[Excerpts from a dataset]
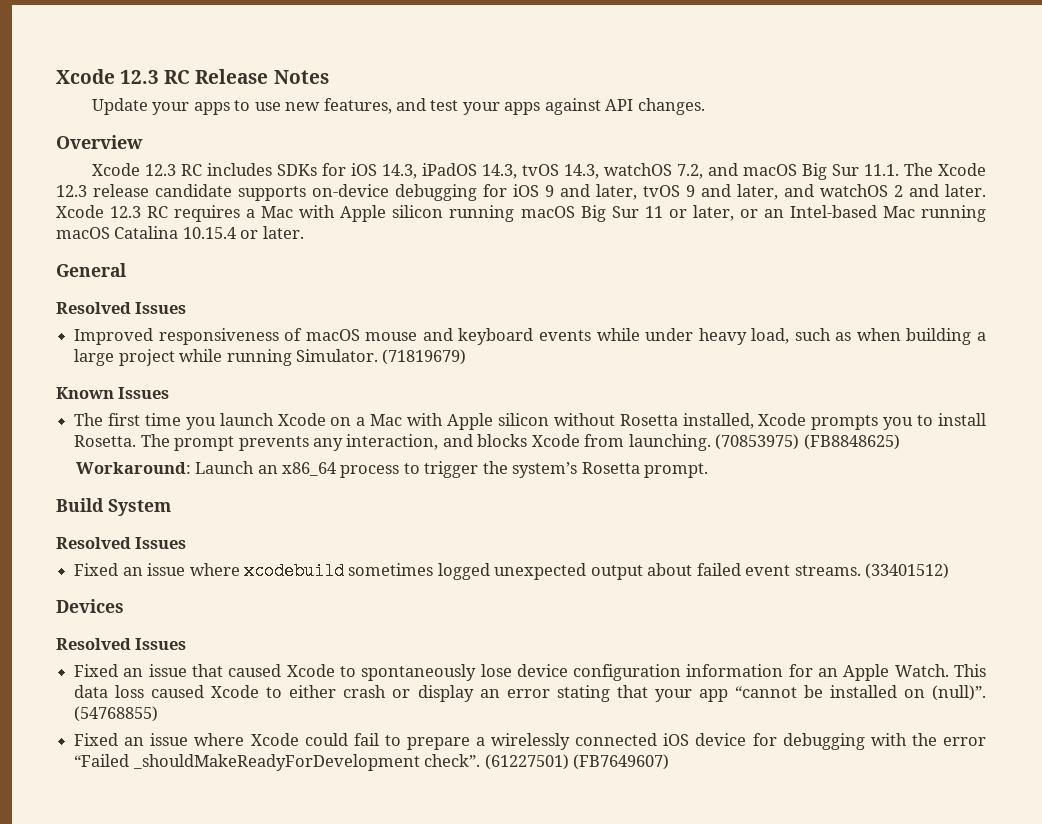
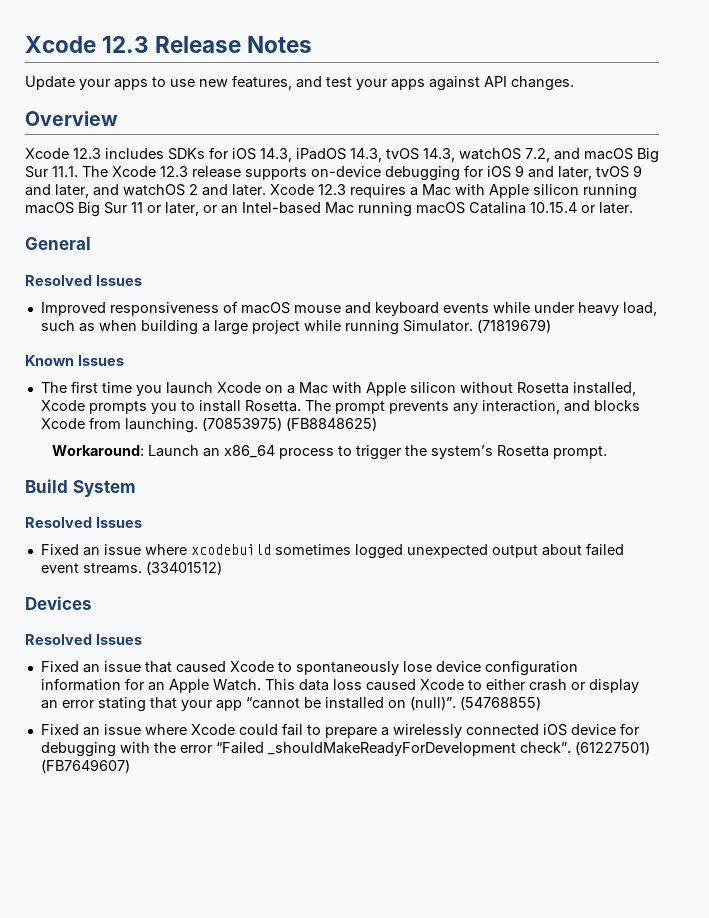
[56,69,191,84] Xcode 12.3 RC -> [25,36,150,53] Xcode 12.3
[180,164,202,176] RC -> (101, 153) none
[155,184,232,197] candidate -> (241, 172) none
[147,206,169,218] RC -> (346, 189) none

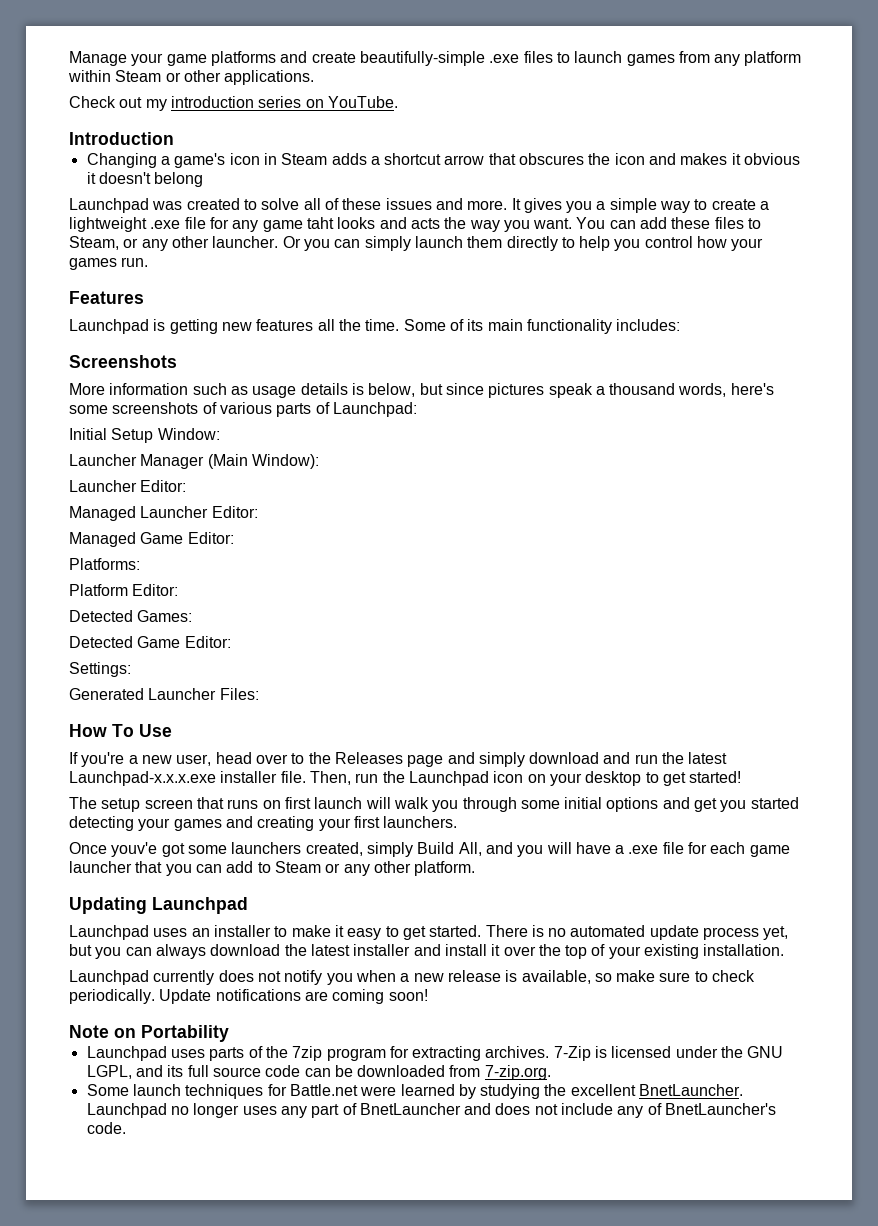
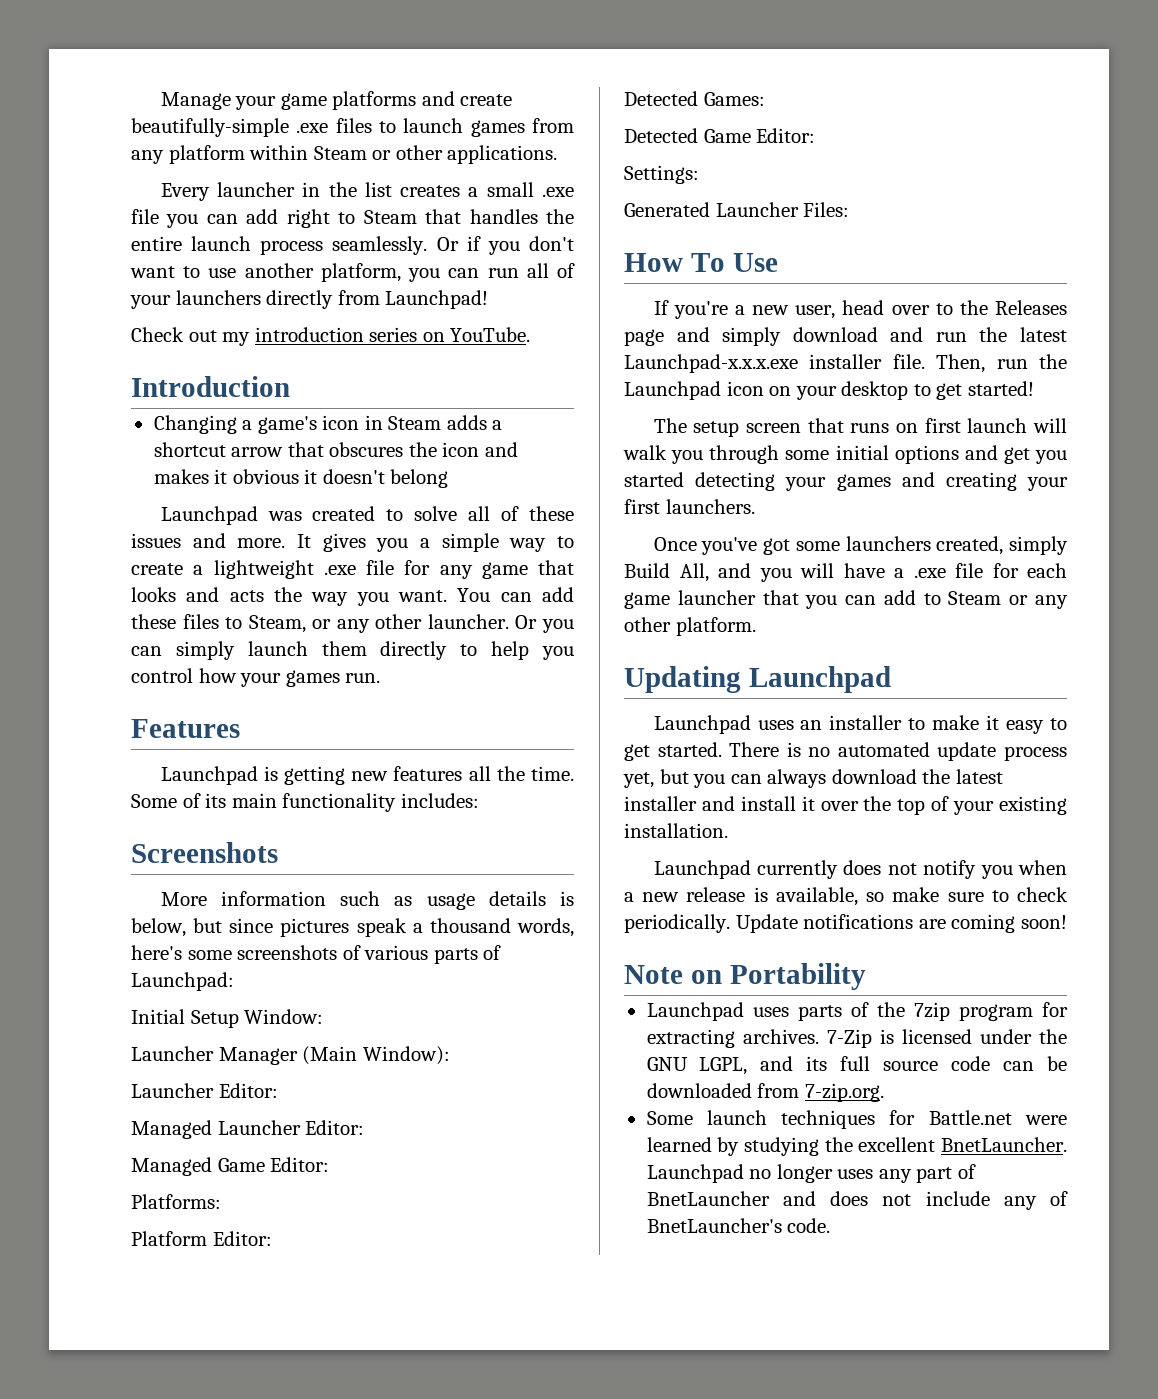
(315, 77) none -> [160,182,574,201] [131,209,574,228] [131,236,575,255] [130,263,575,282] [130,290,489,309] // Every launcher in the list creates a small .exe file you can add right to Steam that handles the entire launch process seamlessly. Or if you don't want to use another platform, you can run all of your launchers directly from Launchpad!
[306,217,334,229] taht -> [538,560,574,575] that
[111,842,158,857] youv'e -> [701,537,758,555] you've

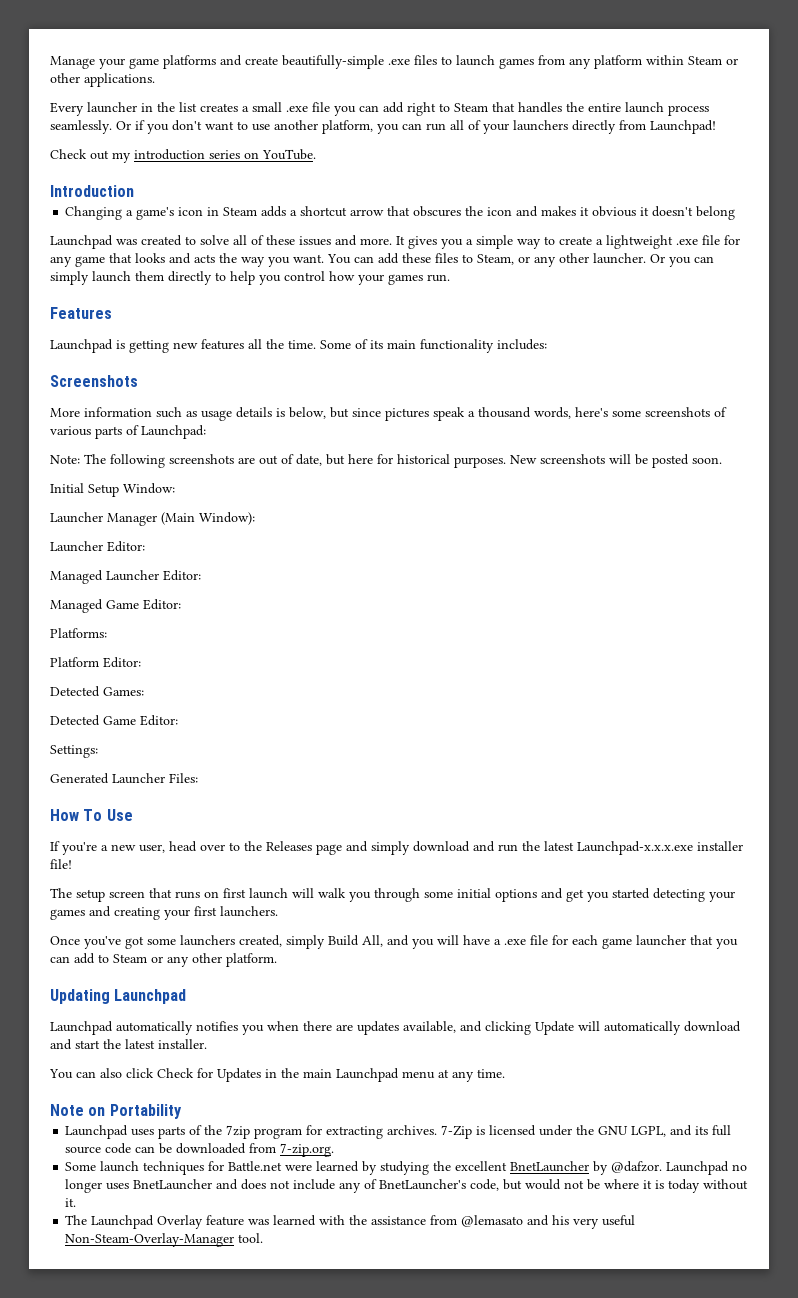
(234, 981) none -> [50,454,722,468] // Note: The following screenshots are out of date, but here for historical purposes. New screenshots will be posted soon.
[892,354,1067,373] [624,381,1034,400] file. Then, run the Launchpad icon on your desktop to get started! -> [50,859,72,869] file!
[757,715,1067,734] [624,742,1067,761] [623,769,1003,788] [624,796,1067,815] [624,823,728,838] [653,860,1067,879] [624,887,1068,906] [624,914,1067,933] uses an installer to make it easy to get started. There is no automated update process yet, but you can always download the latest installer and install it over the top of your existing installation. // Launchpad currently does not notify you when a new release is available, so make sure to check periodically. Update notifications are coming soon! -> [116,1021,741,1035] [50,1039,207,1050] [49,1068,505,1082] automatically notifies you when there are updates available, and clicking Update will automatically download and start the latest installer. // You can also click Check for Updates in the main Launchpad menu at any time.
[941,1137,1067,1152] BnetLauncher. -> [510,1161,663,1175] BnetLauncher by @dafzor.
[878,1164,976,1183] any part of -> (130, 1186) none
[787,1218,831,1233] code. -> [470,1179,749,1193] [65,1198,77,1207] [65,1215,636,1229] [65,1233,264,1247] code, but would not be where it is today without it. // The Launchpad Overlay feature was learned with the assistance from @lemasato and his very useful Non-Steam-Overlay-Manager tool.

_Exercise details_:
Exact repeat, pictures omitted: give every line from the top of the records down to and including the line with "[147,206,169,218] RC -> (346, 189) none".

_Exercise answer_:
[56,69,191,84] Xcode 12.3 RC -> [25,36,150,53] Xcode 12.3
[180,164,202,176] RC -> (101, 153) none
[155,184,232,197] candidate -> (241, 172) none
[147,206,169,218] RC -> (346, 189) none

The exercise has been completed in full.